Turns out statins are not just about the cholesterol count.
It’s also about a protein called C-reactive Protein or CRP. (Right, sport. The CRP in your blood.)
It’s a common protein in plasma, and it deals with inflammation throughout the body. (CRP illustration from Wikimedia.)
Many people with low cholesterol have heart attacks anyway, and a drug trial known as JUPITER, bankrolled by a statin maker, found that reducing CRP levels actually cut risks of a stroke or other other coronary event by half.
The 17,802 people studied were in middle-age, had LDL levels under 130, and a high-sensitivity CRP level of 2.0 mg. per liter or more. Half got the statin, in this case Crestor or rosuvastatin, half got a placebo. The study was due to last five years.
JUPITER was stopped after one year because the numbers were so stark and it was concluded that withholding the statin from the placebo group was ethically unfair.

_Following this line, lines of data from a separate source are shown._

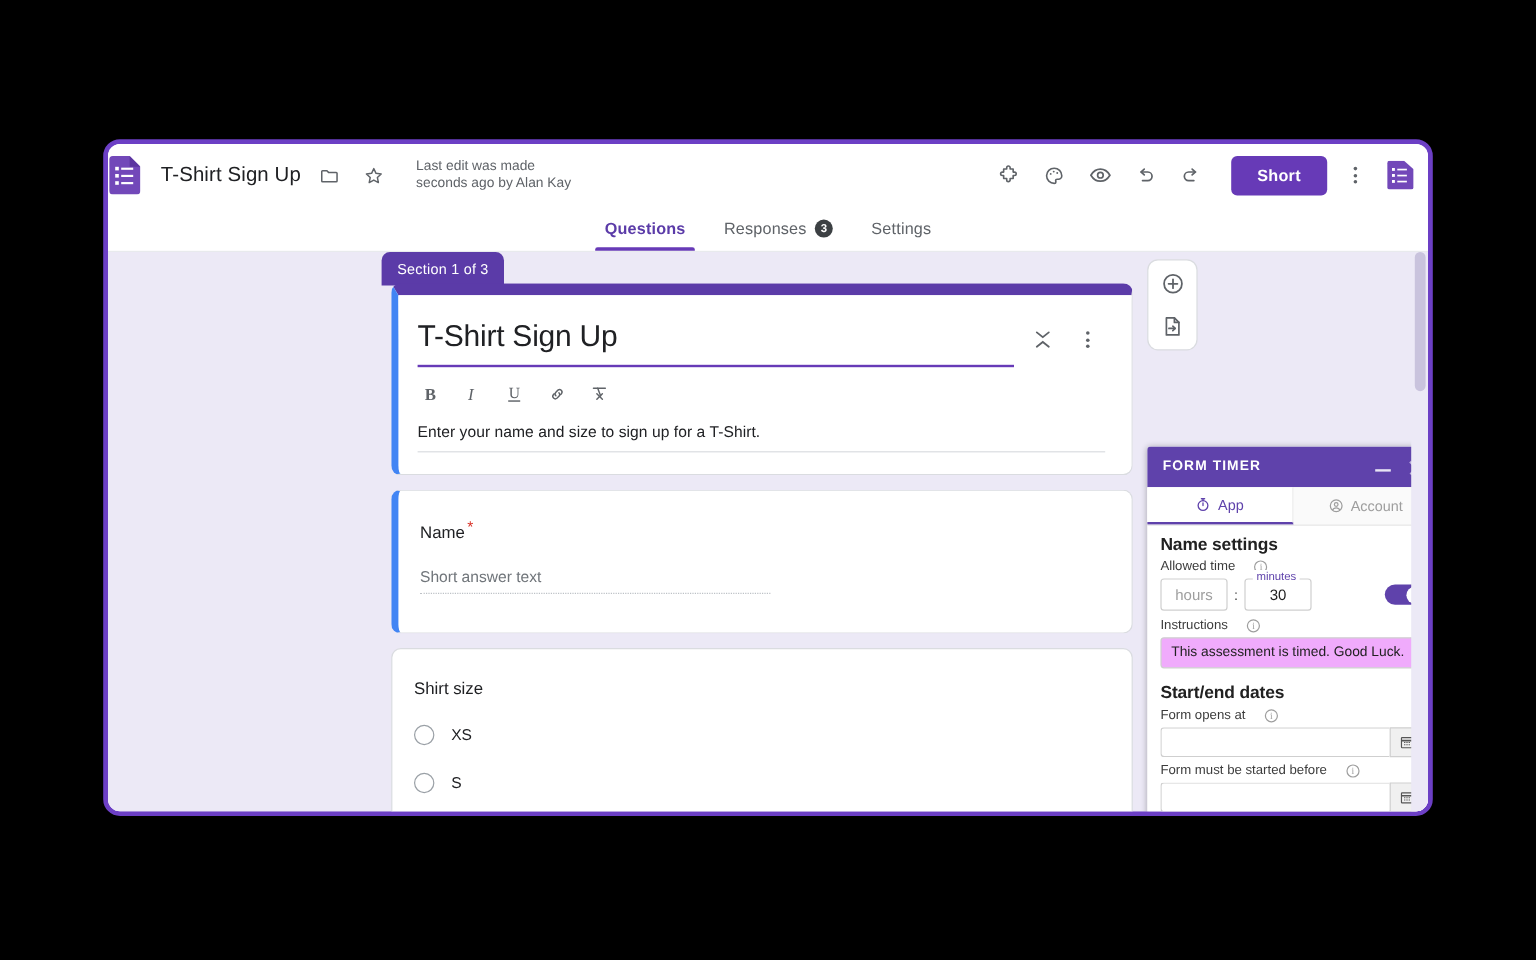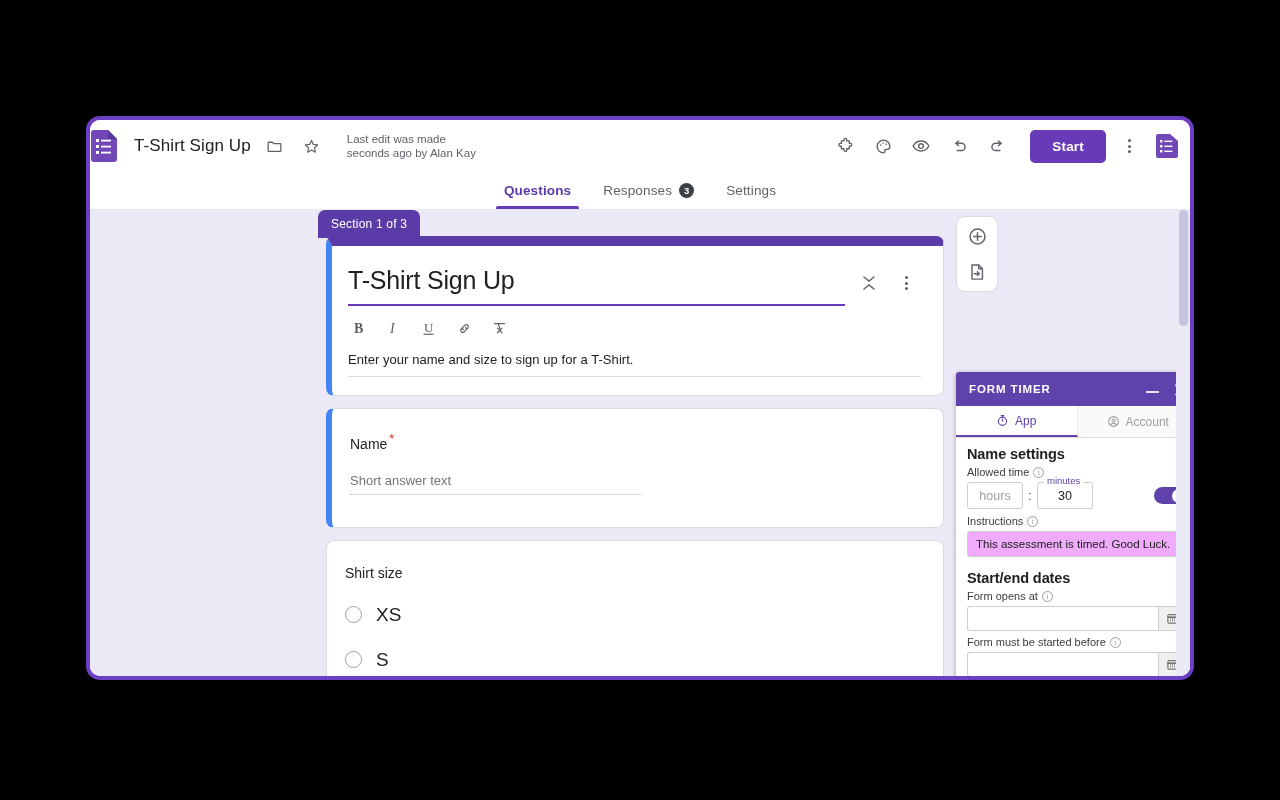--- a/index.html
+++ b/index.html
@@ -219,21 +219,21 @@
   .opt-row {
     display: flex; align-items: center; gap: 14px;
     margin-top: 23px;
   }
   .radio {
     width: 17px; height: 17px;
     border: 1.6px solid #9aa0a6;
     border-radius: 50%;
     flex: 0 0 auto;
   }
-  .opt-label { font-size: 19px; color: #202124; }
+  .opt-label { font-size: 13px; color: #202124; }
 
   
   .side-tools {
     position: absolute;
     left: 866px; top: 6px;
     width: 42px;
     background: #fff;
     border: 1px solid #dadce0;
     border-radius: 9px;
     padding: 8px 0;
@@ -284,21 +284,21 @@
     color: #5f42ab;
     background: #fff;
     border-bottom: 2px solid #5f42ab;
   }
 
   .tp-body { padding: 8px 11px 10px 11px; }
   .tp-h { font-size: 14.5px; font-weight: bold; color: #212121; margin-bottom: 4px; letter-spacing: -.1px;}
   .tp-h2 { font-size: 14.5px; font-weight: bold; color: #212121; margin: 13px 0 4px; letter-spacing: -.1px;}
   .tp-label {
     font-size: 11px; color: #3c3c3c;
-    display: flex; align-items: center; gap: 4px;
+    display: flex; align-items: center; gap: 16px;
     margin-bottom: 4px;
   }
   .info-i {
     width: 11px; height: 11px; border: 1px solid #9e9e9e;
     border-radius: 50%;
     color: #9e9e9e; font-size: 8px;
     display: flex; align-items: center; justify-content: center;
     font-family: "Liberation Serif", serif;
     flex: 0 0 auto;
   }
@@ -457,21 +457,21 @@
         </svg>
       </div>
 
       <div class="tool">
         <svg width="19" height="19" viewBox="0 0 24 24" fill="none" stroke="#5f6368" stroke-width="1.8" stroke-linecap="round">
           <path d="M16 8 H9.5 a4.5 4.5 0 0 0 0 9 H15"></path>
           <path d="M13.2 5 L16.6 8 L13.2 11"></path>
         </svg>
       </div>
 
-      <div class="send-btn">Start</div>
+      <div class="send-btn">Short</div>
 
       <div class="kebab">
         <i></i>
           <i></i>
           <i></i>
       </div>
 
       <div class="forms-mini">
         <svg width="22" height="24" viewBox="0 0 22 24">
           <path d="M2 0 H14 L22 7 V22 a2 2 0 0 1 -2 2 H2 a2 2 0 0 1 -2 -2 V2 a2 2 0 0 1 2 -2 Z" fill="#7248b9"></path>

The study leader, Dr. Paul Ridker, wrote that if this screening and treatment regimen became normal practice it could save 250,000 lives per year.
The NEJM is now soliciting comments, through November 26, from physicians on whether these results will change their practice.
You can demand the change yourself by using this simple request. Check the CRP in my blood and take it down, doc. It’s the new statin dance that’s going to be sweeping the country clubs.